### WORK INSTRUCTIONS
Please report each line of the data below that contains "items".

[Records contained in a dataset]
----------------
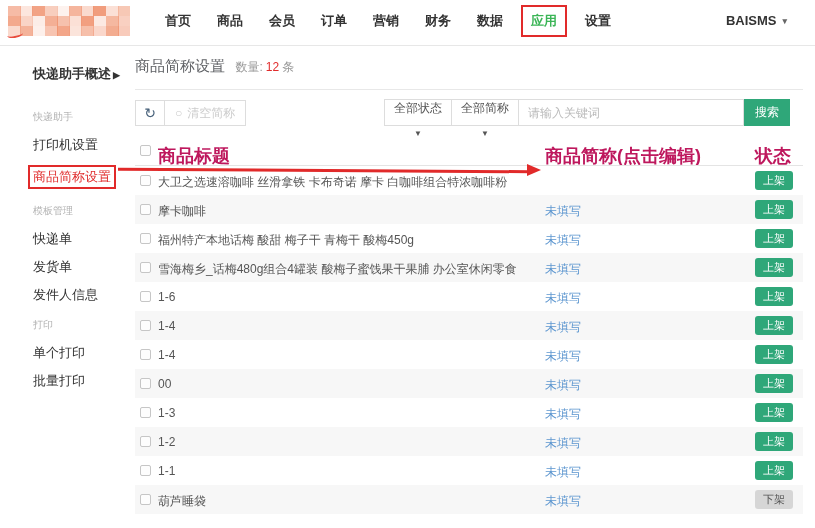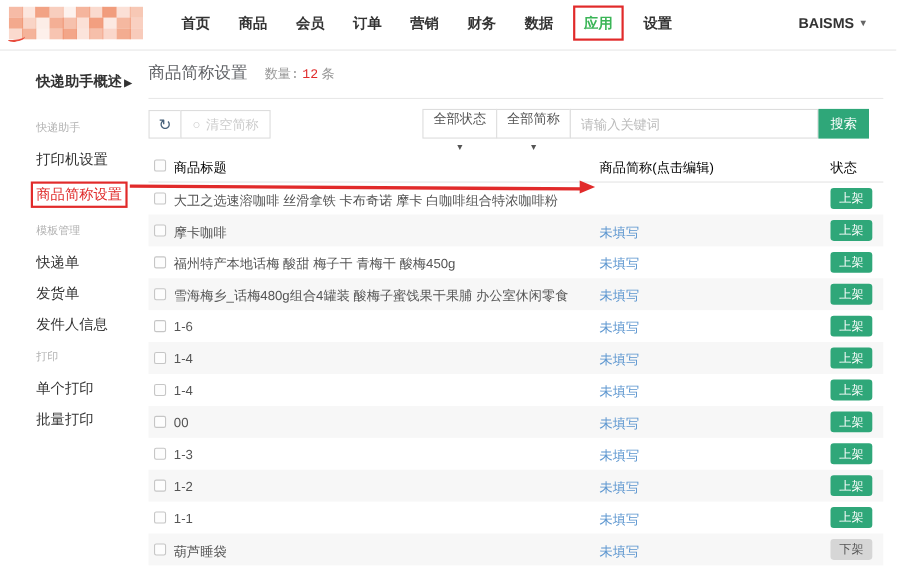--- a/index.html
+++ b/index.html
@@ -30,21 +30,21 @@
   .sb-item { font-size:13px; color:#333; cursor:pointer; line-height:16px; margin-bottom:12px;
              white-space:nowrap; }
   .sb-overview { font-weight:bold; margin-bottom:26px; }
   .sb-overview .tri { font-size:9px; margin-left:2px; }
   .sb-section { color:#b2b2b2; font-size:10px; margin-top:14px; cursor:default; }
   .sb-active { display:inline-block; color:#e02c2c; border:2px solid var(--red);
                padding:2px 3px; margin-left:-5px; }
 
   
   .main { position:absolute; left:135px; top:42px; width:668px; }
-  .page-head { padding-top:15px; height:48px; border-bottom:1px solid #e8e8e8;font-family:Liberation Mono, monospace; }
+  .page-head { padding-top:15px; height:48px; border-bottom:1px solid #e8e8e8; }
   .page-title { font-size:15px; color:#606266; display:inline-block; }
   .page-count { font-size:12px; color:#999; margin-left:6px; }
   .page-count b { color:#e02c2c; font-weight:normal; margin:0 3px; }
 
   .toolbar { position:relative; height:46px; }
   .btn-group { position:absolute; left:0; top:10px; display:flex; }
   .btn { height:26px; background:#fff; border:1px solid #ddd; display:flex; align-items:center;
          justify-content:center; cursor:pointer; font-size:12px; }
   .btn-refresh { width:30px; color:#47617a; font-size:14px; }
   .btn-clear { padding:0 10px; color:#ccc; gap:5px; margin-left:-1px; }
@@ -52,21 +52,21 @@
   .select { height:27px; border:1px solid #ddd; background:#fff; display:flex; align-items:center;
             font-size:12px; color:#555; padding:0 9px; gap:12px; cursor:pointer; margin-left:-1px;flex-direction:column; }
   .select .caret { font-size:8px; color:#555; }
   .search-input { height:27px; width:226px; border:1px solid #ddd; margin-left:-1px;
                   padding:0 9px; font-size:12px; color:#555; outline:none; }
   .search-input::placeholder { color:#bbb; }
   .btn-search { height:27px; width:46px; background:var(--green); color:#fff; border:none;
                 font-size:12px; cursor:pointer; }
 
   
-  .thead { position:relative; height:30px; font-size:12px; color:#000000; font-weight:normal; }
+  .thead { position:relative; height:30px; font-size:18px; color:#be185d; font-weight:bold; }
   .thead .cb { top:9px; }
   .th-title { position:absolute; left:23px; top:8px; }
   .th-short { position:absolute; left:410px; top:8px; }
   .th-status { position:absolute; left:620px; top:8px; }
   .thead-line { position:absolute; left:0; right:0; bottom:0; border-bottom:1px solid #e4e4e4; }
 
   .trow { position:relative; height:29px; font-size:12px; color:#555; }
   .trow.alt { background:#f7f7f7; }
   .cb { position:absolute; left:5px; top:9px; width:11px; height:11px; border:1px solid #c6c6c6;
         background:#fdfdfd; border-radius:2px; cursor:pointer; }

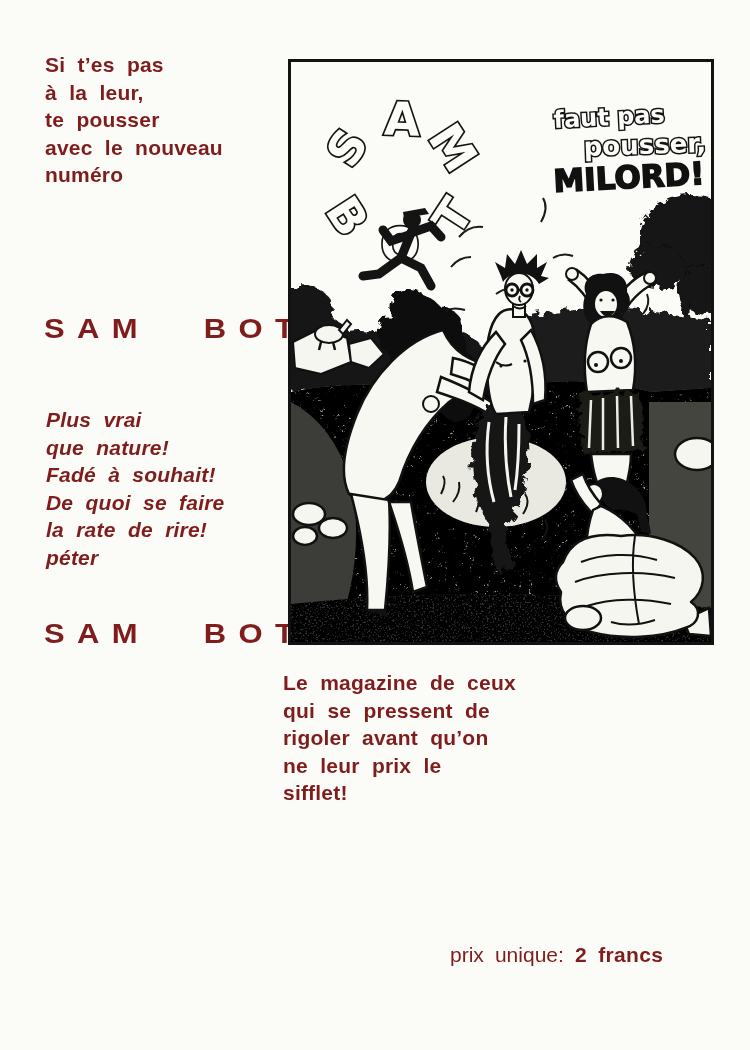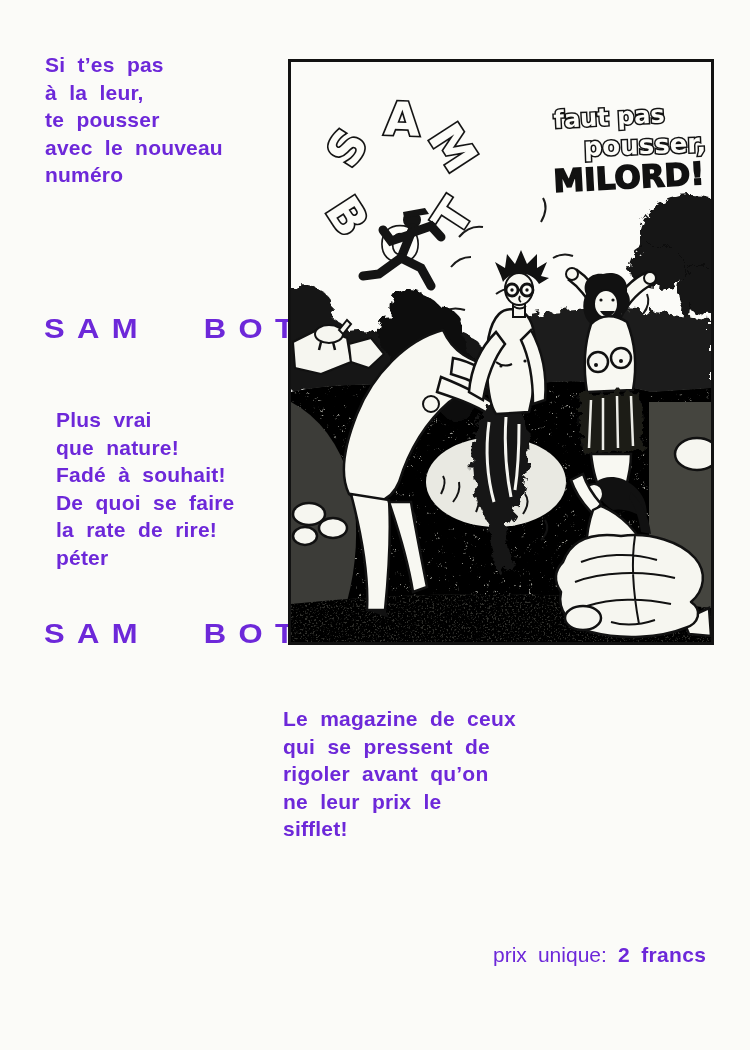--- a/index.html
+++ b/index.html
@@ -1,37 +1,37 @@
 <!DOCTYPE html>
 <html><head>
 <meta charset="utf-8">
 <style>
   html,body{margin:0;padding:0;background:#ffffff;}
   .page{
     position:relative;width:750px;height:1050px;overflow:hidden;
-    background:#fbfbf8;color:#6d28d9;
+    background:#fbfbf8;color:#7f1d1d;
     font-family:"Liberation Sans",sans-serif;
   }
   .block{
     position:absolute;font-weight:bold;font-size:21px;line-height:27.5px;
     letter-spacing:.2px;word-spacing:.30em;white-space:nowrap;
   }
   .samtitle{
     position:absolute;left:44px;font-size:31px;font-weight:bold;
     letter-spacing:.40em;word-spacing:1.05em;white-space:nowrap;
     transform:scaleY(.9);transform-origin:left top;
   }
   .cover{
     position:absolute;left:288px;top:59px;width:426px;height:586px;
     border:3px solid #121212;box-sizing:border-box;background:#fbfbf8;
   }
   .cover svg{display:block;width:100%;height:100%;}
   .price{
     position:absolute;left:450px;top:943px;font-size:21px;
-    word-spacing:.25em;white-space:nowrap;font-weight:normal;margin-left:43px;
+    word-spacing:.25em;white-space:nowrap;font-weight:normal;
   }
   .price b{font-weight:bold;letter-spacing:.3px;}
   .logoletter{
     font-family:"DejaVu Sans",sans-serif;font-weight:bold;font-size:46px;
     fill:#fcfcf8;stroke:#141414;stroke-width:3.4px;paint-order:stroke;
   }
   .bubble{
     font-family:"DejaVu Sans",sans-serif;font-weight:bold;
     fill:#fcfcf8;stroke:#141414;stroke-width:3px;paint-order:stroke;
   }
@@ -48,21 +48,21 @@
   <div class="block" style="left:45px;top:51px;">
     <div>Si t’es pas</div>
     <div>à la leur,</div>
     <div>te pousser</div>
     <div>avec le nouveau</div>
     <div>numéro</div>
   </div>
 
   <div class="samtitle" style="top:313px;">SAM BOT</div>
 
-  <div class="block" style="left:56px;top:406px;">
+  <div class="block" style="left:46px;top:406px;font-style:italic;">
     <div>Plus vrai</div>
     <div>que nature!</div>
     <div>Fadé à souhait!</div>
     <div>De quoi se faire</div>
     <div>la rate de rire!</div>
     <div>péter</div>
   </div>
 
   <div class="samtitle" style="top:618px;">SAM BOT</div>
 
@@ -256,21 +256,21 @@
       </g>
 
       <g>
         <text class="bubble" x="263" y="66" font-size="24" transform="rotate(-3 263 66)">faut pas</text>
         <text class="bubble" x="293" y="94" font-size="26" transform="rotate(-2 293 94)">pousser,</text>
         <text class="solidtitle" x="263" y="130" font-size="31" transform="rotate(-3 263 130)">MILORD!</text>
       </g>
     </svg>
   </div>
 
-  <div class="block" style="left:283px;top:705px;">
+  <div class="block" style="left:283px;top:669px;">
     <div>Le magazine de ceux</div>
     <div>qui se pressent de</div>
     <div>rigoler avant qu’on</div>
     <div>ne leur prix le</div>
     <div>sifflet!</div>
   </div>
 
   <div class="price">
     <span>prix unique:</span>
     <b>2 francs</b>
----------------
### EXPECTED ANSWER
   .btn { height:26px; background:#fff; border:1px solid #ddd; display:flex; align-items:center;
   .select { height:27px; border:1px solid #ddd; background:#fff; display:flex; align-items:center;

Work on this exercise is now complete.